WORK ITEM.
Locate the line that contains "Moccasin Marta com" in the entries below, then repeat it and every following line through the line that contains "balance: 260.14 -> 227.10", exactly, and no others.

RECORDS TO PROCESS.
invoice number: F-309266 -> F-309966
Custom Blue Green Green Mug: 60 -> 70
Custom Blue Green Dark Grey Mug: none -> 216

* * *

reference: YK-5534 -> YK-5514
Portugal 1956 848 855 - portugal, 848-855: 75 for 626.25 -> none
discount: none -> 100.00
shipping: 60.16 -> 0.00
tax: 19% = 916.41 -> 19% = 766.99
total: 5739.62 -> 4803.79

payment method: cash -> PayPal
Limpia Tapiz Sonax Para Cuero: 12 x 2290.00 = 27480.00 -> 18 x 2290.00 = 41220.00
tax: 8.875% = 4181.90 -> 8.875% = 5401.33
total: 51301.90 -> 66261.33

--

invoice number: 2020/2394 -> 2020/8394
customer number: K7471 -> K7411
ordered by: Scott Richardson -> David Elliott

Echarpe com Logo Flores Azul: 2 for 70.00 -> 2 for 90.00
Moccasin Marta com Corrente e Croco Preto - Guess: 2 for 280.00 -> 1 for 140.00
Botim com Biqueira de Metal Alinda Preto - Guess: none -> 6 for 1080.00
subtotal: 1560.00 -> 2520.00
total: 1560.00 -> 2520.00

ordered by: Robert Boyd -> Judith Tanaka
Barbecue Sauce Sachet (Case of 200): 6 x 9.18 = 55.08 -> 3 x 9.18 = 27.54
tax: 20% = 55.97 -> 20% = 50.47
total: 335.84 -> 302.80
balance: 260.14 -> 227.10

EXPECTED ANSWER.
Moccasin Marta com Corrente e Croco Preto - Guess: 2 for 280.00 -> 1 for 140.00
Botim com Biqueira de Metal Alinda Preto - Guess: none -> 6 for 1080.00
subtotal: 1560.00 -> 2520.00
total: 1560.00 -> 2520.00

ordered by: Robert Boyd -> Judith Tanaka
Barbecue Sauce Sachet (Case of 200): 6 x 9.18 = 55.08 -> 3 x 9.18 = 27.54
tax: 20% = 55.97 -> 20% = 50.47
total: 335.84 -> 302.80
balance: 260.14 -> 227.10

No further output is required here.